▸ **HOW TO COMPLETE THIS TASK**: The answer must consist of every line in the records that contains the word "right".

(Web interface edit records)
========================

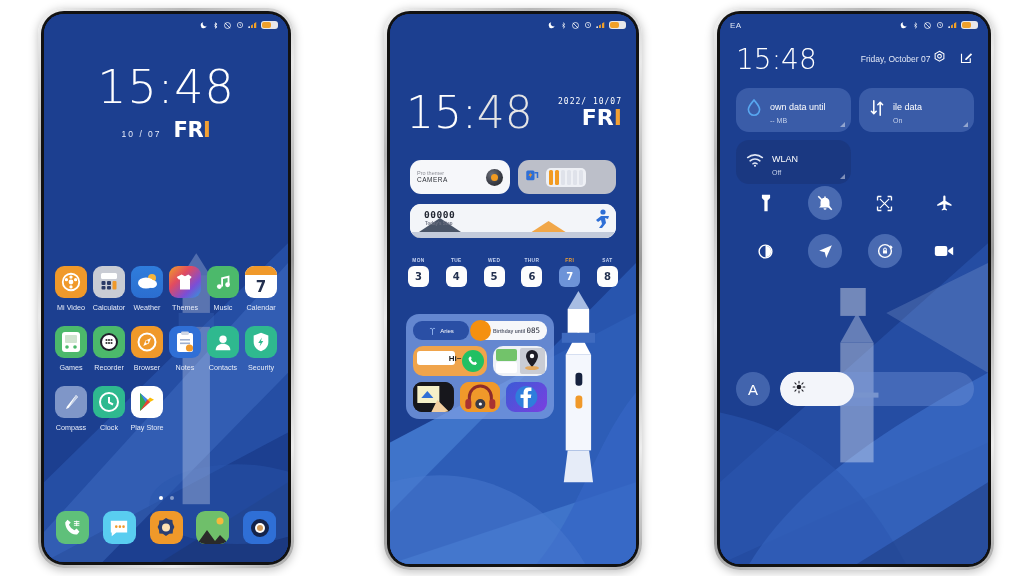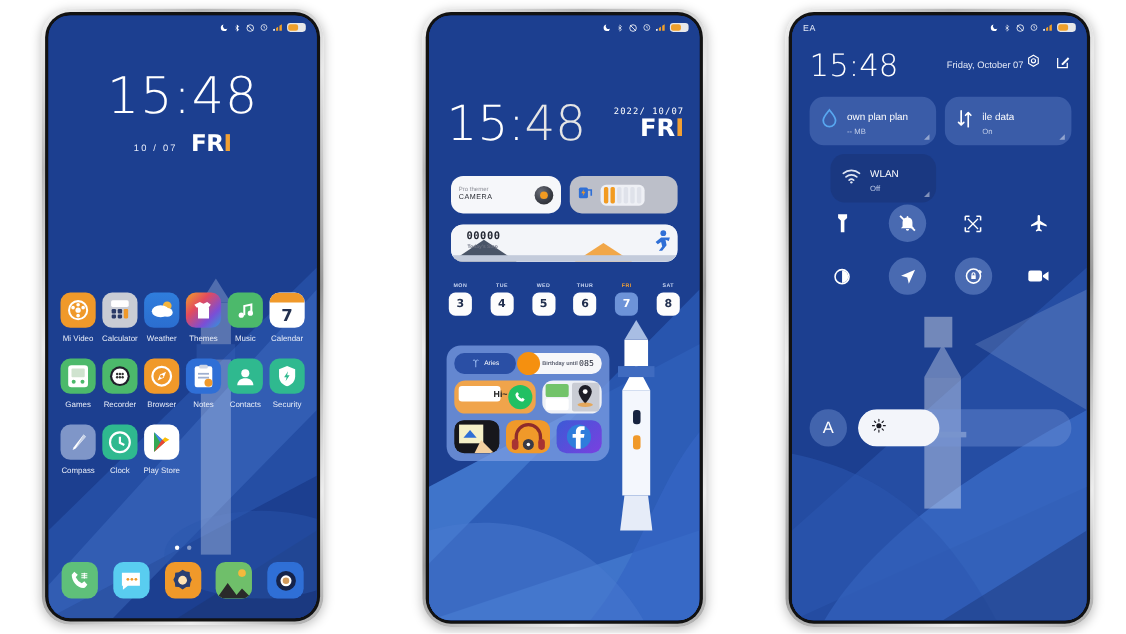--- a/index.html
+++ b/index.html
@@ -172,21 +172,21 @@
   .p3-head { position:absolute; top:32px; left:16px; right:14px; display:flex; align-items:center; z-index:14; }
   .p3-time { font-family:"DejaVu Sans", sans-serif; font-size:28px; font-weight:300; color:#fff; line-height:1; }
   .p3-date { font-size:8.5px; color:#e3e9f7; margin-left:8px; padding-bottom:2px;padding-left:36px; }
   .p3-acts { margin-left:auto; display:flex; gap:12px; align-items:center; padding-bottom:2px; }
 
   .tiles { position:absolute; left:16px; right:14px; top:74px; display:grid; grid-template-columns:1fr 1fr; gap:8px; z-index:14; }
   .tile {
     height:44px; border-radius:13px; background:rgba(120,152,219,.33);
     display:flex; align-items:center; gap:8px; padding:0 10px; position:relative;
   }
-  .tile.off { background:rgba(26,52,120,.62);margin-left:19px; }
+  .tile.off { background:rgba(26,52,120,.62); }
   .tile .tt { line-height:1.3; overflow:hidden; }
   .tile .t1 { font-size:9px; color:#fff; white-space:nowrap; }
   .tile .t2 { font-size:7px; color:#c6d2ec; }
   .tile .corner { position:absolute; right:6px; bottom:5px; width:0; height:0; border-left:5px solid transparent; border-bottom:5px solid rgba(255,255,255,.45); }
 
   .toggrid { position:absolute; left:16px; right:14px; top:172px; z-index:14; display:grid; grid-template-columns:repeat(4,1fr); row-gap:14px; justify-items:center; }
   .tg { width:34px; height:34px; border-radius:50%; display:flex; align-items:center; justify-content:center; }
   .tg.active { background:rgba(137,166,224,.42); }
 
   .brirow { position:absolute; left:16px; right:14px; top:358px; z-index:14; display:flex; align-items:center; gap:10px; }
@@ -754,21 +754,21 @@
                   <path d="M10 14l9-9 2 2-9 9h-2z" fill="#fff"></path>
                 </svg></span>
         </span>
       </div>
 
       <div class="tiles">
         <div class="tile">
           <span><svg width="16" height="20" viewBox="0 0 20 24">
                   <path d="M10 2c4 5 7 8 7 12a7 7 0 0 1-14 0c0-4 3-7 7-12z" fill="none" stroke="#58a7f0" stroke-width="2"></path>
                 </svg></span>
-          <span class="tt"><span class="t1">own plan plan</span><span class="t2" style="display:block">-- MB</span></span>
+          <span class="tt"><span class="t1">own data until</span><span class="t2" style="display:block">-- MB</span></span>
           <span class="corner"></span>
         </div>
         <div class="tile">
           <span><svg width="16" height="18" viewBox="0 0 20 22">
                   <path d="M6 2v16M6 18l-3-3M6 18l3-3M14 20V4M14 4l-3 3M14 4l3 3" stroke="#fff" stroke-width="1.9" fill="none" stroke-linecap="round"></path>
                 </svg></span>
           <span class="tt"><span class="t1">ile data</span><span class="t2" style="display:block">On</span></span>
           <span class="corner"></span>
         </div>
         <div class="tile off">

========================

▸ **OUTPUT OF THE EXERCISE**:
   .p3-head { position:absolute; top:32px; left:16px; right:14px; display:flex; align-items:center; z-index:14; }
   .tiles { position:absolute; left:16px; right:14px; top:74px; display:grid; grid-template-columns:1fr 1fr; gap:8px; z-index:14; }
   .tile .corner { position:absolute; right:6px; bottom:5px; width:0; height:0; border-left:5px solid transparent; border-bottom:5px solid rgba(255,255,255,.45); }
   .toggrid { position:absolute; left:16px; right:14px; top:172px; z-index:14; display:grid; grid-template-columns:repeat(4,1fr); row-gap:14px; justify-items:center; }
   .brirow { position:absolute; left:16px; right:14px; top:358px; z-index:14; display:flex; align-items:center; gap:10px; }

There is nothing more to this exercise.